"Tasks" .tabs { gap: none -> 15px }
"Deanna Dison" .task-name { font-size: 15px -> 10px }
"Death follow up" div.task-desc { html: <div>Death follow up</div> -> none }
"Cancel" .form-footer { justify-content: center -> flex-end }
...
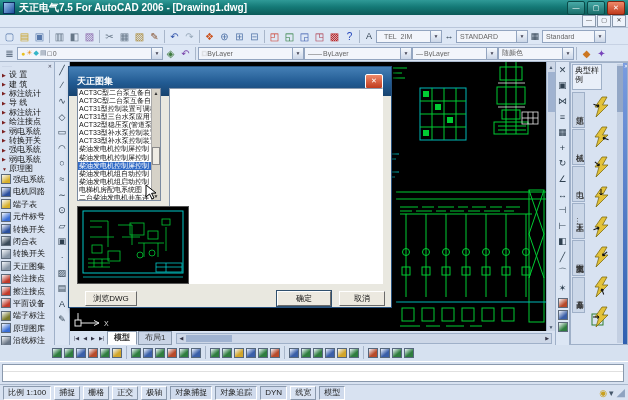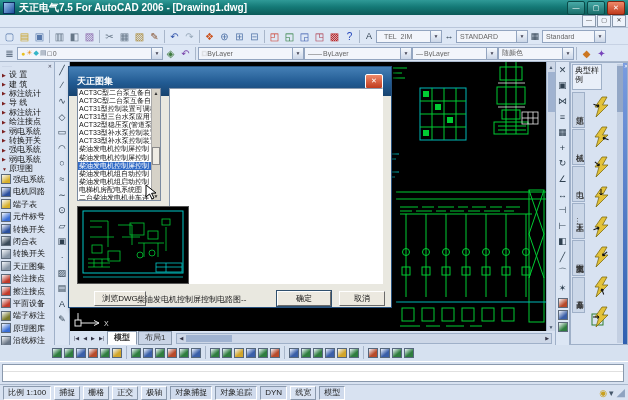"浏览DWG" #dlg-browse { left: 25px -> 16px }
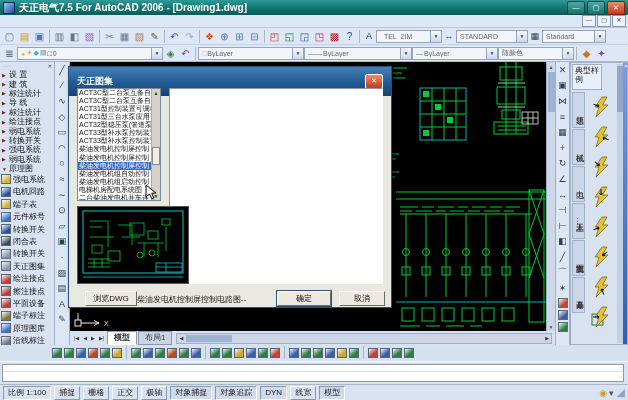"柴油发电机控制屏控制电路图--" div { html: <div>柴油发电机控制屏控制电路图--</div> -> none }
---
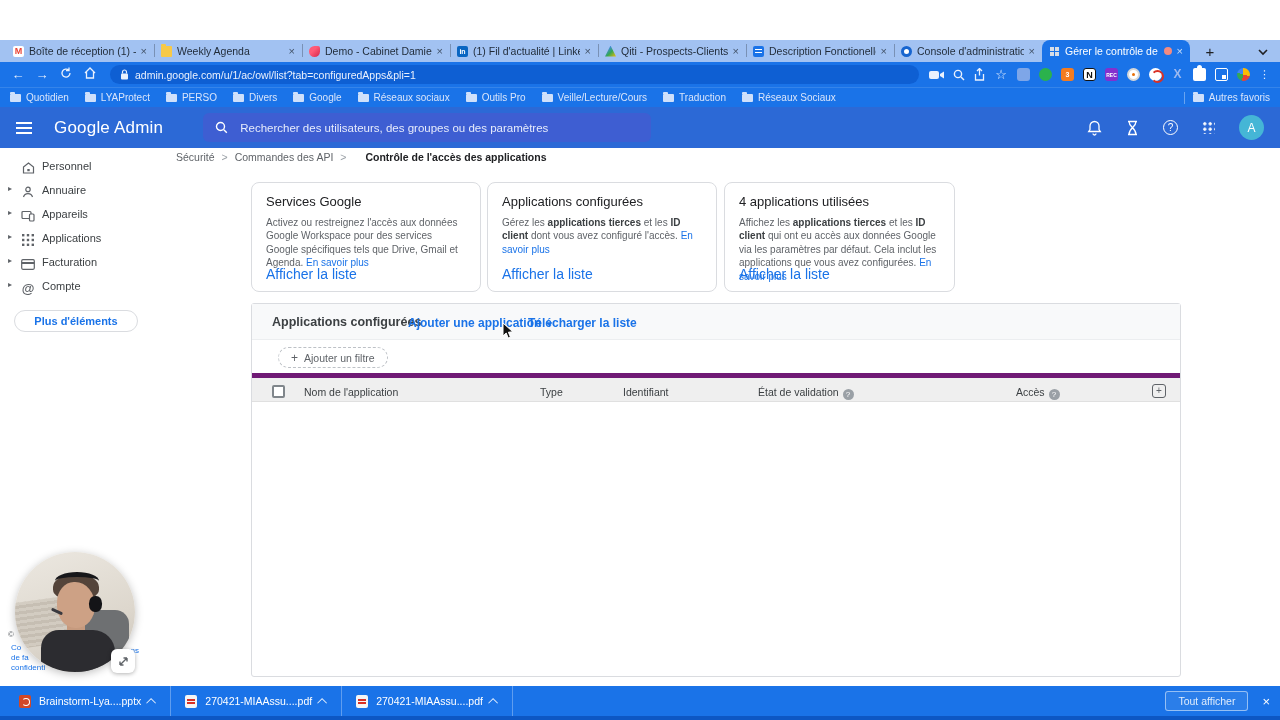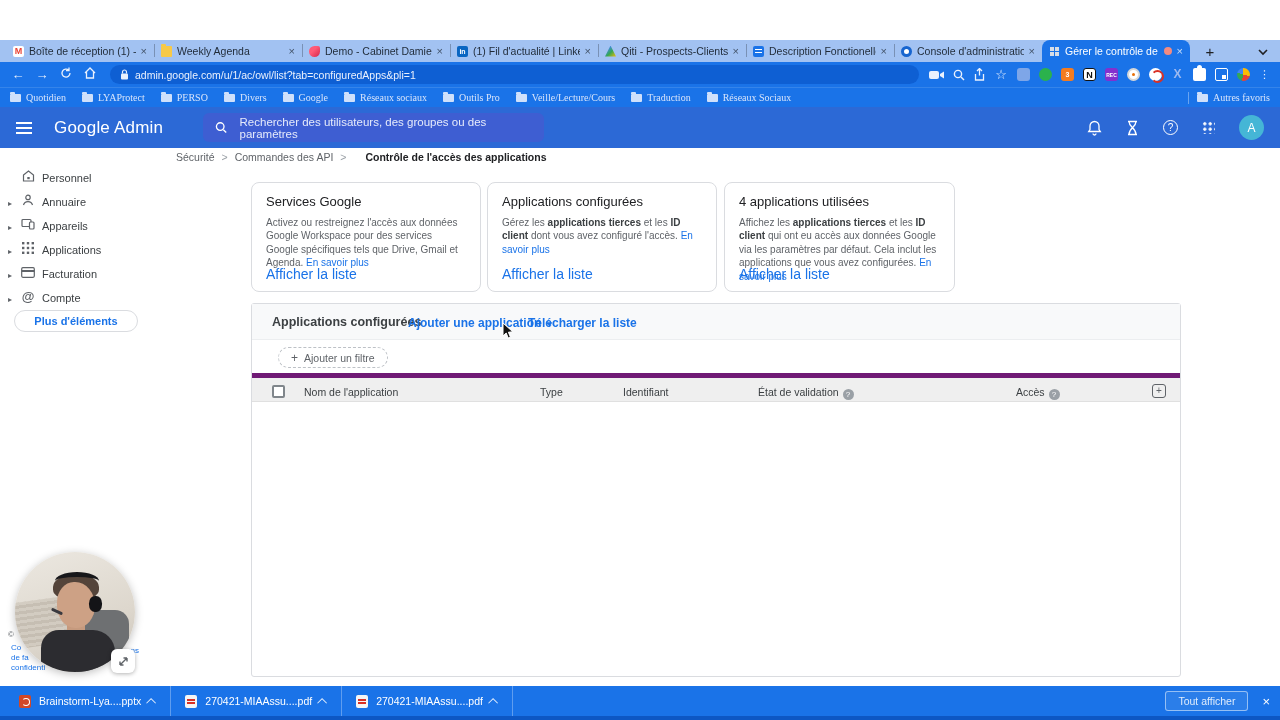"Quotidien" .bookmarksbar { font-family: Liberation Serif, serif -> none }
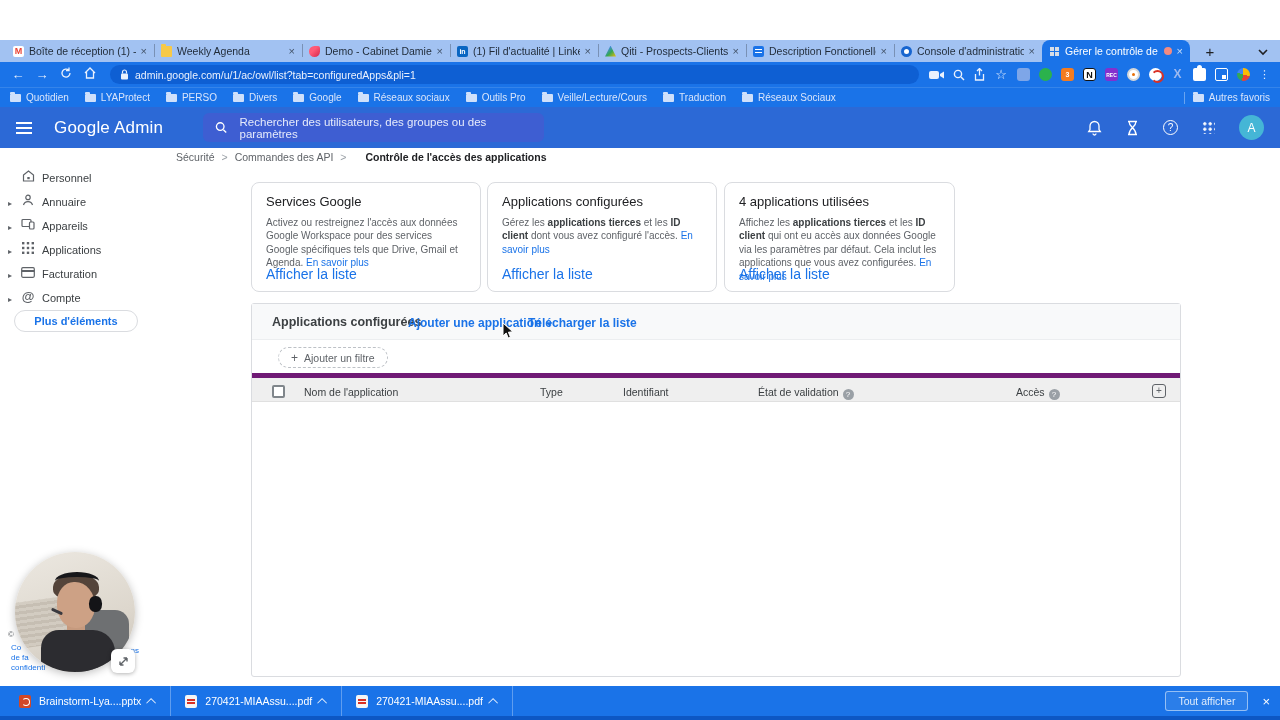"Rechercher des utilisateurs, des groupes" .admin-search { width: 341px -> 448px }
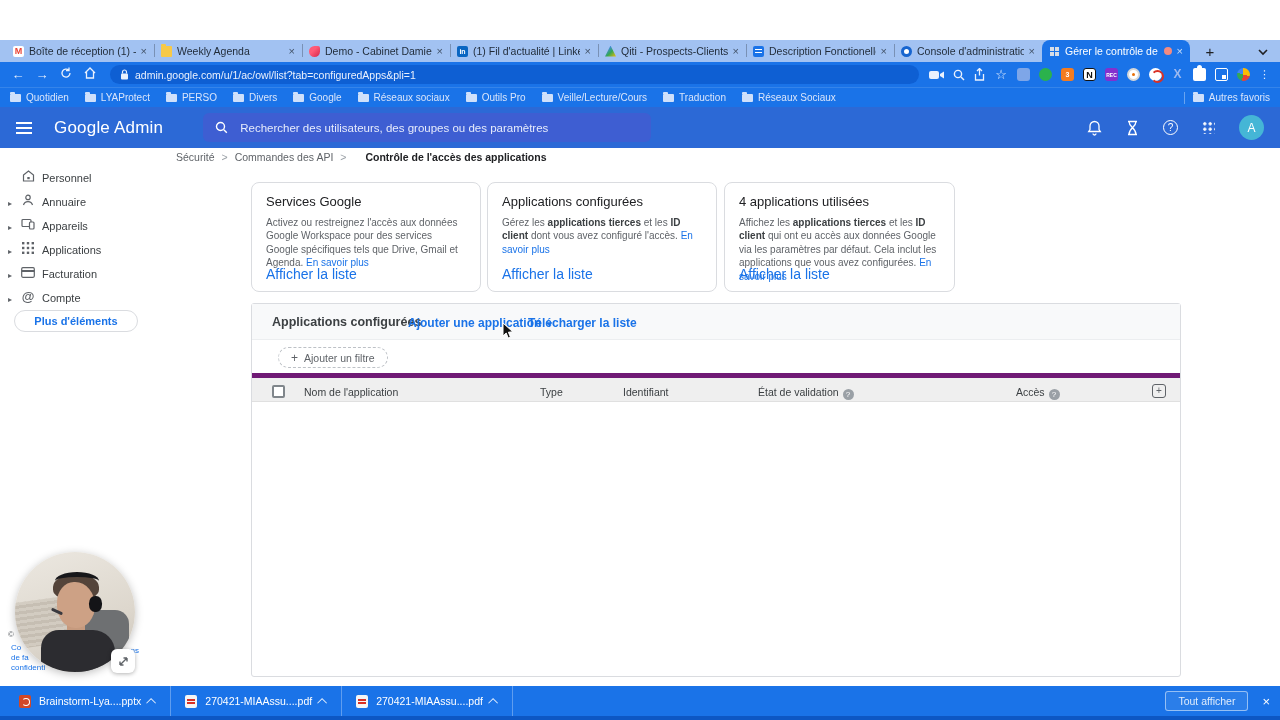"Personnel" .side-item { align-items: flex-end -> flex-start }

Task statement
In the listing above, find the line with "left: 25px ->" and the line with "html: <div>柴油发电机控制屏控制电路图--</div> ->". Set down exactly those lines and everything between them, skipping pictures.

Answer
"浏览DWG" #dlg-browse { left: 25px -> 16px }
"柴油发电机控制屏控制电路图--" div { html: <div>柴油发电机控制屏控制电路图--</div> -> none }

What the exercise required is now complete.